Task to complete: Beginning with the line that has "- http : 프로토콜" in it, transcribe the listing exactly through its final line, and add nothing.

Material shown:
__________________________________________________

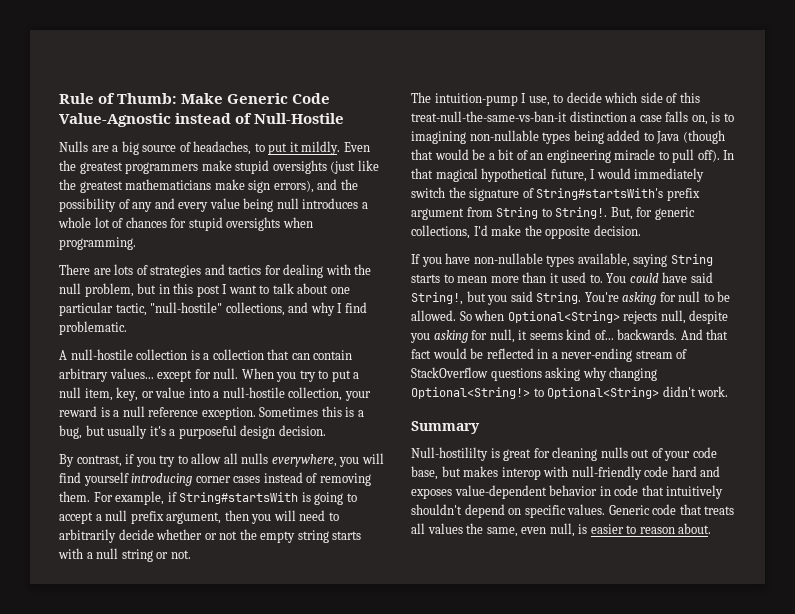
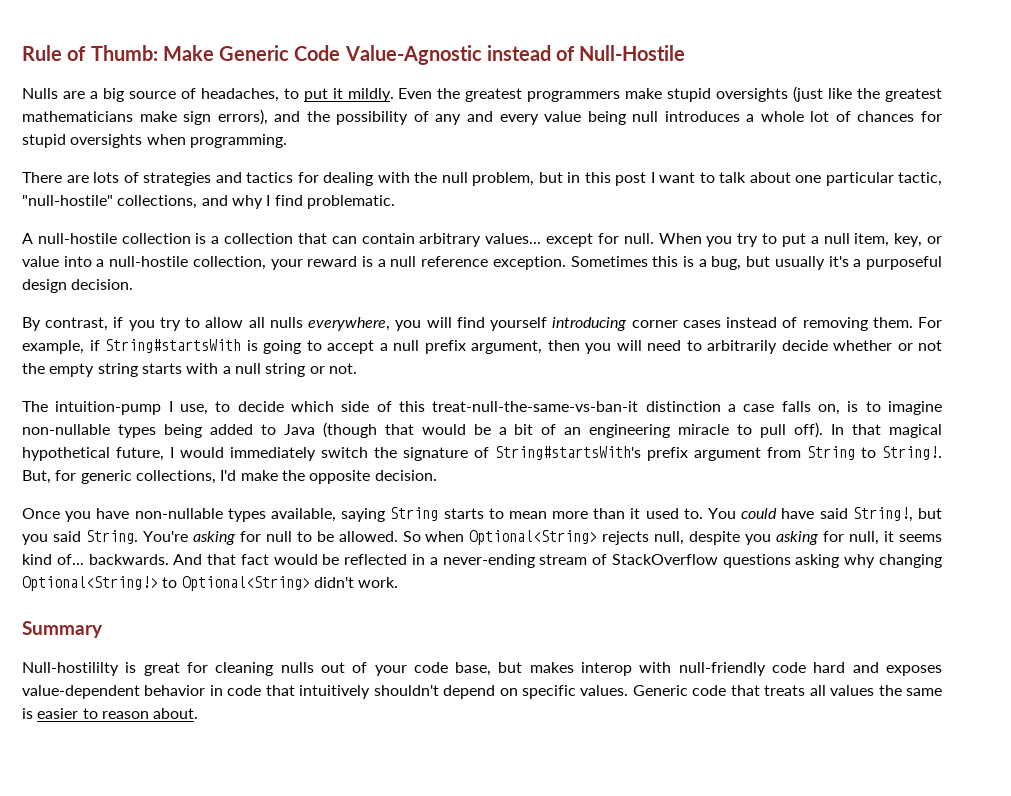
- The intuition-pump I use, to decide which side of this treat-null-the-same-vs-ban-it distinction a case falls on, is to imagining non-nullable types being added to Java (though that would be a bit of an engineering miracle to pull off).
+ The intuition-pump I use, to decide which side of this treat-null-the-same-vs-ban-it distinction a case falls on, is to imagine non-nullable types being added to Java (though that would be a bit of an engineering miracle to pull off).
- If you have non-nullable types available, saying String starts to mean more than it used to.
+ Once you have non-nullable types available, saying String starts to mean more than it used to.
- Generic code that treats all values the same, even null, is easier to reason about.
+ Generic code that treats all values the same is easier to reason about.

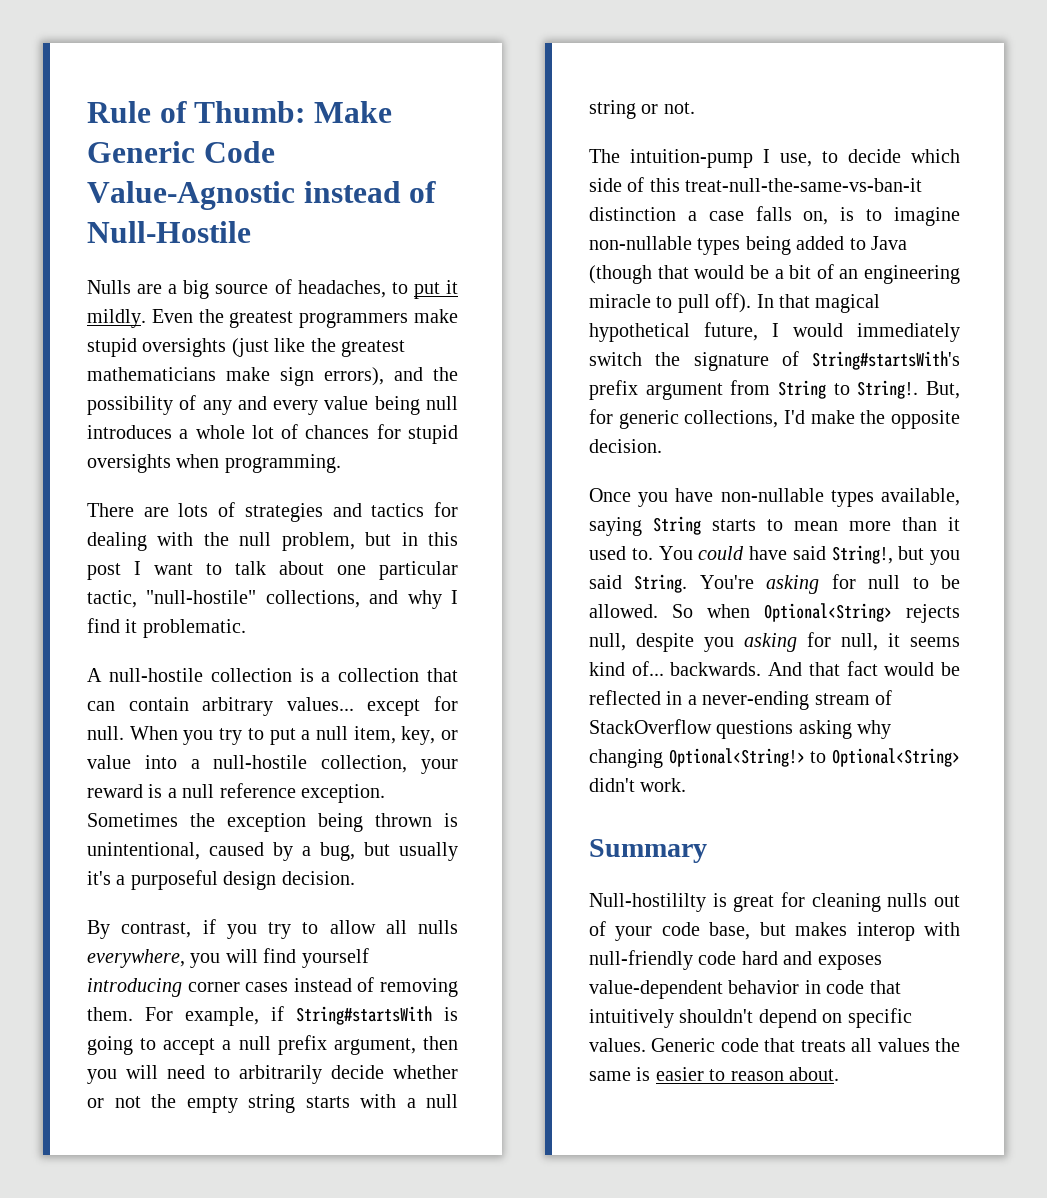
- There are lots of strategies and tactics for dealing with the null problem, but in this post I want to talk about one particular tactic, "null-hostile" collections, and why I find problematic.
+ There are lots of strategies and tactics for dealing with the null problem, but in this post I want to talk about one particular tactic, "null-hostile" collections, and why I find it problematic.
- Sometimes this is a bug, but usually it's a purposeful design decision.
+ Sometimes the exception being thrown is unintentional, caused by a bug, but usually it's a purposeful design decision.

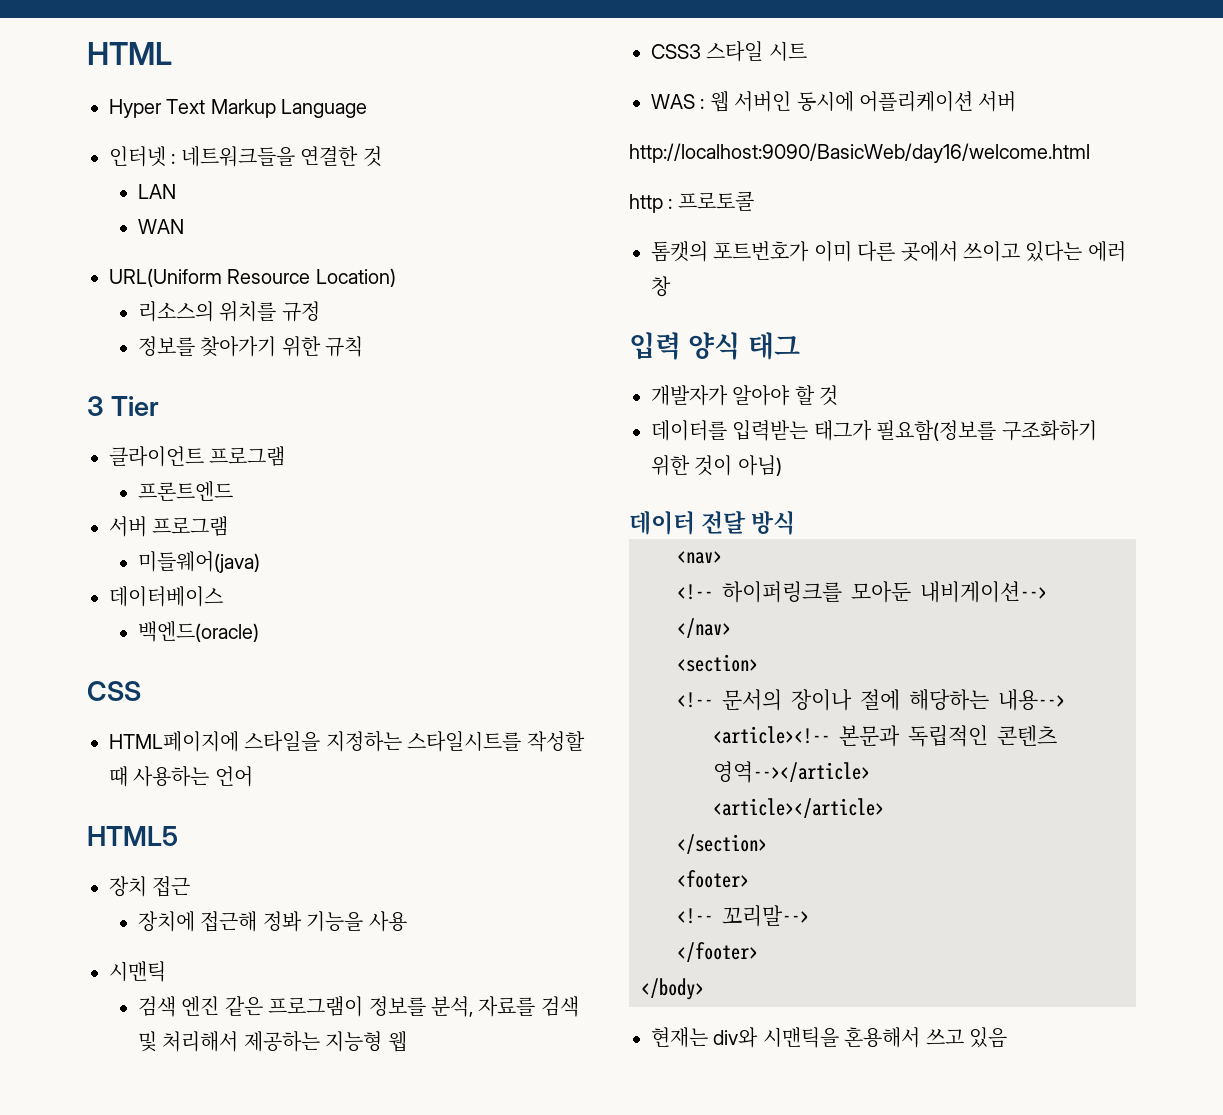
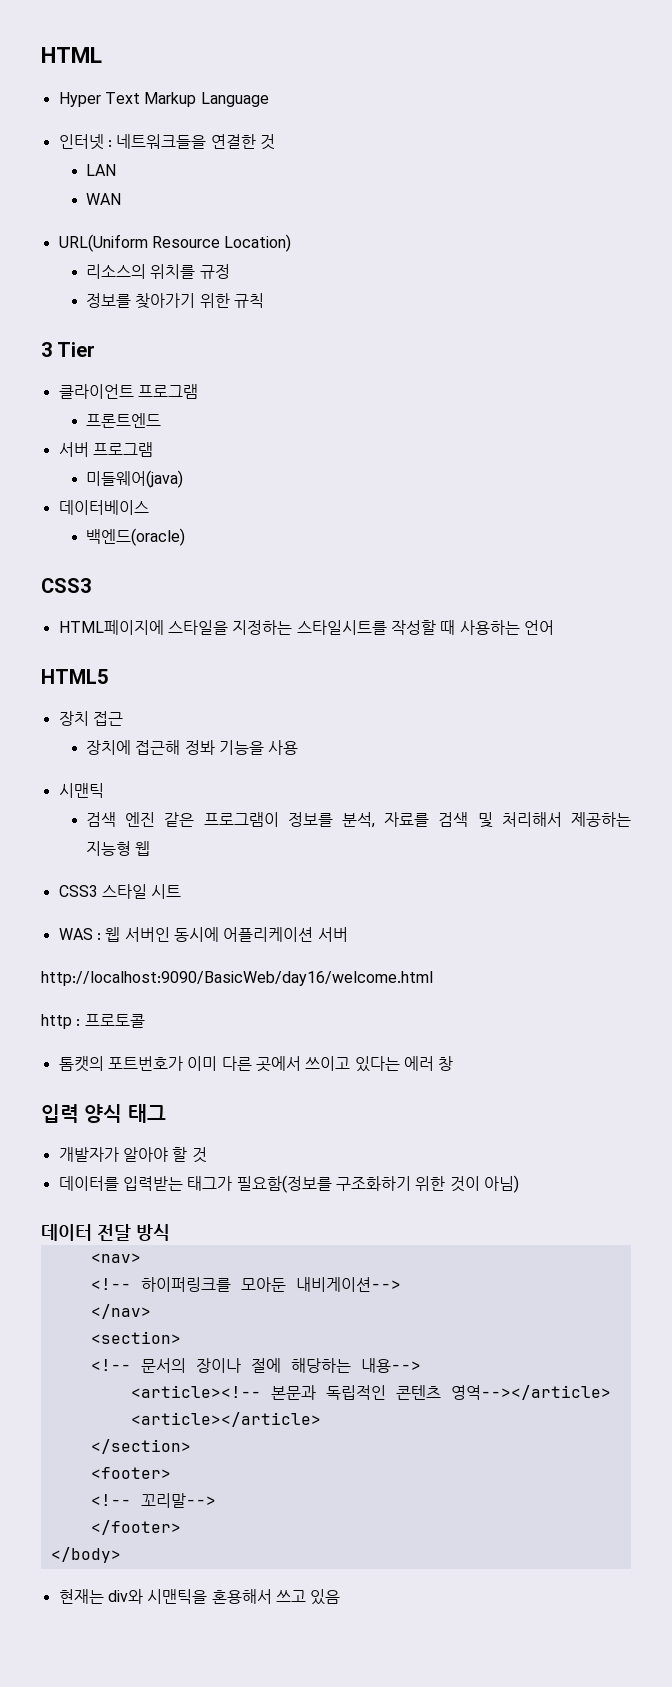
  백엔드(oracle)
- CSS
+ CSS3

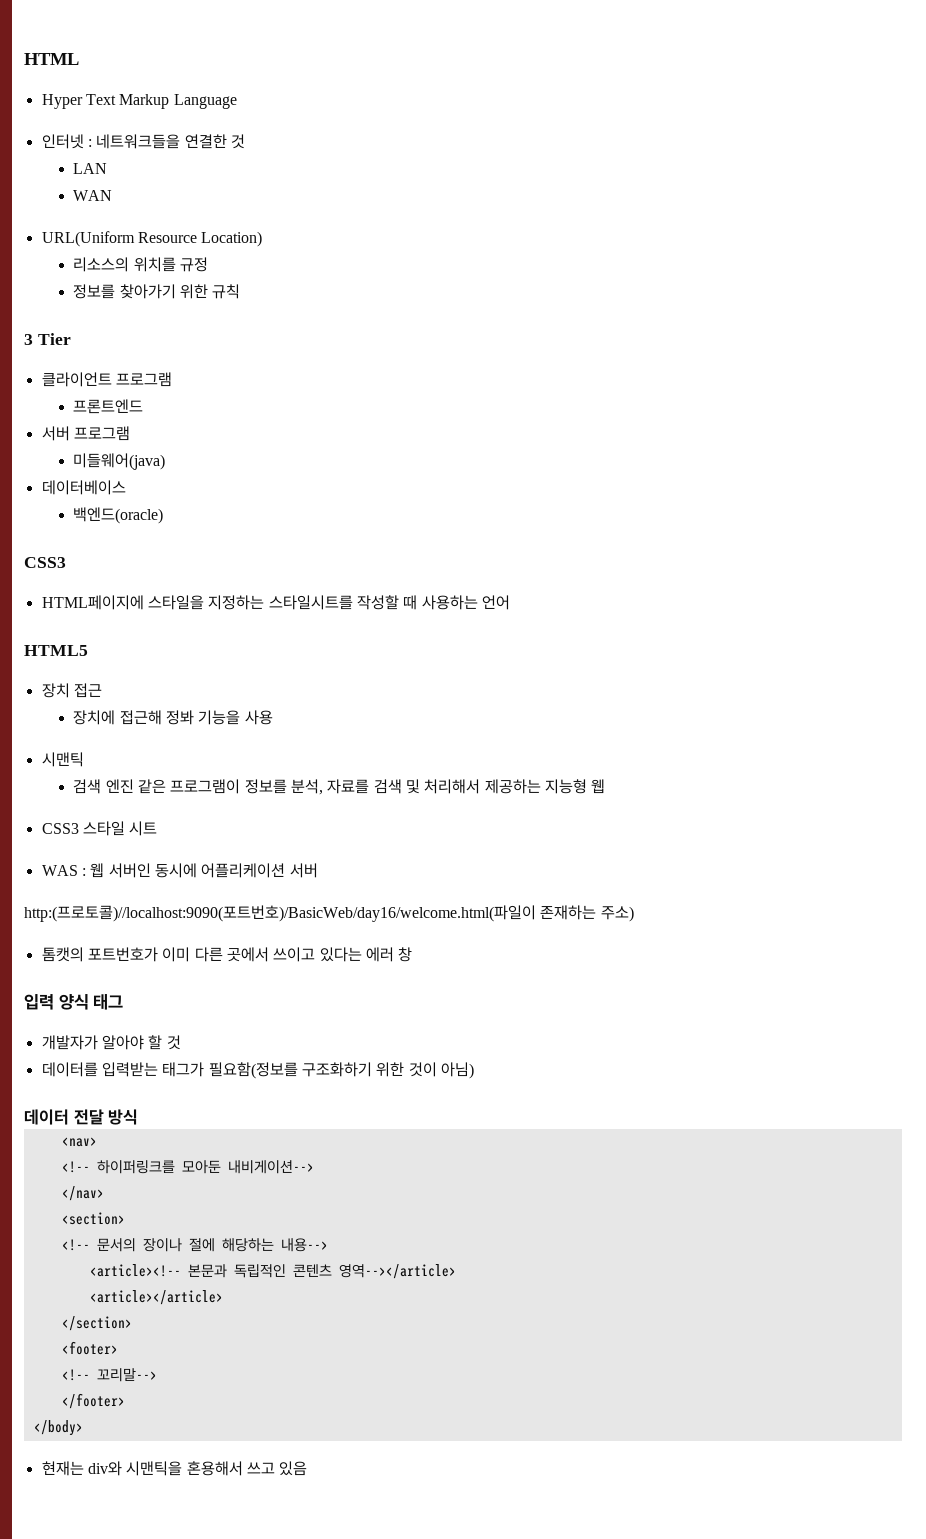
- http://localhost:9090/BasicWeb/day16/welcome.html
- http : 프로토콜
+ http:(프로토콜)//localhost:9090(포트번호)/BasicWeb/day16/welcome.html(파일이 존재하는 주소)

__________________________________________________

Exercise answer:
- http : 프로토콜
+ http:(프로토콜)//localhost:9090(포트번호)/BasicWeb/day16/welcome.html(파일이 존재하는 주소)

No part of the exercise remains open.